Your task is to copy the data exactly while leaving out every picture.

DATA EXTRACTS

== Segment start ==

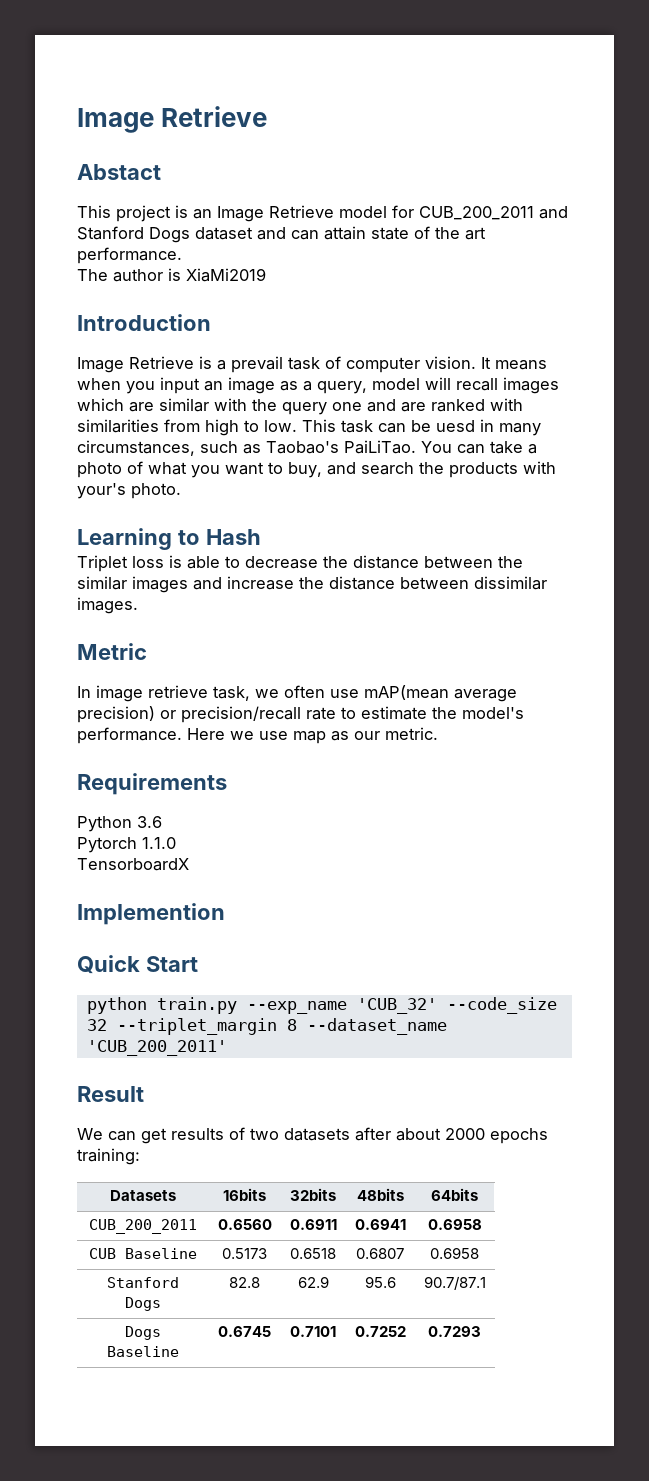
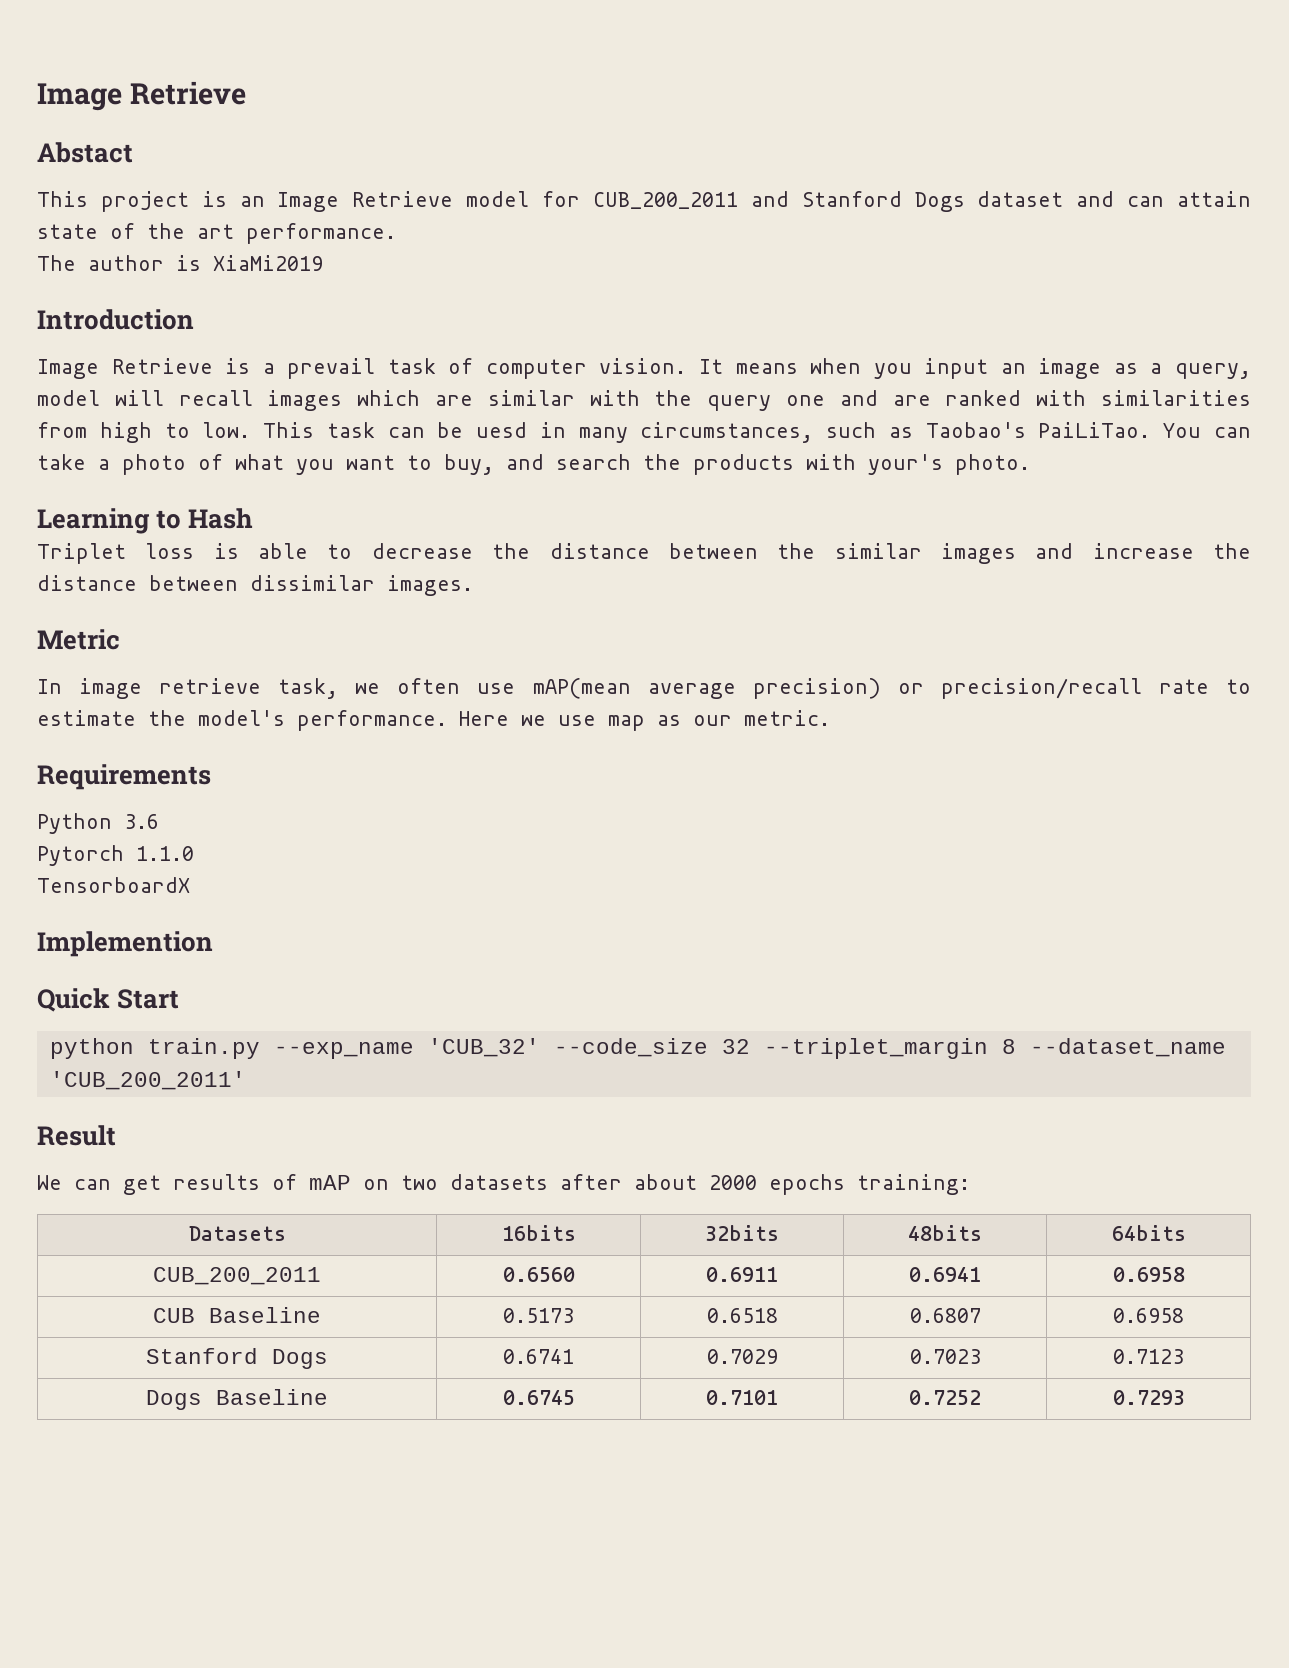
(245, 1133) none -> [309,1175,389,1190] mAP on
[229,1277,260,1288] [297,1276,329,1288] [364,1276,396,1288] [423,1276,486,1290] 82.8 | 62.9 | 95.6 | 90.7/87.1 -> [503,1349,574,1364] [706,1349,778,1364] [909,1349,981,1364] [1113,1349,1184,1364] 0.6741 | 0.7029 | 0.7023 | 0.7123

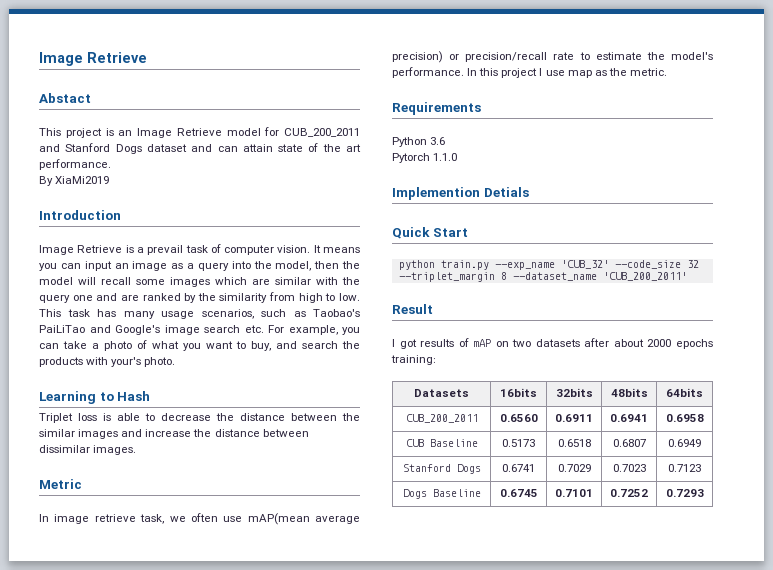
[37,255,201,271] The author is -> [39,176,53,186] By
[810,358,912,379] when you -> [39,263,81,271] you can
[1175,363,1251,379] query, -> [197,261,360,271] query into the model, then the
(253, 398) none -> [136,279,165,285] some
[1036,390,1251,406] with similarities -> [184,293,268,303] by the similarity
[387,422,1202,443] can be uesd in many circumstances, such as Taobao's PaiLiTao. You -> [97,309,360,319] [39,325,360,335] has many usage scenarios, such as Taobao's PaiLiTao and Google's image search etc. For example, you
[459,711,546,726] Here we -> [467,68,543,78] In this project I
[693,715,732,726] our -> [608,68,627,76] the
[37,877,190,893] // TensorboardX -> (458, 157) none
(213, 944) none -> [483,187,529,197] Detials
[37,1175,161,1195] We can get -> [392,339,417,349] I got
[1113,1308,1184,1323] 0.6958 -> [668,439,701,447] 0.6949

== Segment end ==

EXERCISE OUTPUT
(245, 1133) none -> [309,1175,389,1190] mAP on
[229,1277,260,1288] [297,1276,329,1288] [364,1276,396,1288] [423,1276,486,1290] 82.8 | 62.9 | 95.6 | 90.7/87.1 -> [503,1349,574,1364] [706,1349,778,1364] [909,1349,981,1364] [1113,1349,1184,1364] 0.6741 | 0.7029 | 0.7023 | 0.7123

[37,255,201,271] The author is -> [39,176,53,186] By
[810,358,912,379] when you -> [39,263,81,271] you can
[1175,363,1251,379] query, -> [197,261,360,271] query into the model, then the
(253, 398) none -> [136,279,165,285] some
[1036,390,1251,406] with similarities -> [184,293,268,303] by the similarity
[387,422,1202,443] can be uesd in many circumstances, such as Taobao's PaiLiTao. You -> [97,309,360,319] [39,325,360,335] has many usage scenarios, such as Taobao's PaiLiTao and Google's image search etc. For example, you
[459,711,546,726] Here we -> [467,68,543,78] In this project I
[693,715,732,726] our -> [608,68,627,76] the
[37,877,190,893] // TensorboardX -> (458, 157) none
(213, 944) none -> [483,187,529,197] Detials
[37,1175,161,1195] We can get -> [392,339,417,349] I got
[1113,1308,1184,1323] 0.6958 -> [668,439,701,447] 0.6949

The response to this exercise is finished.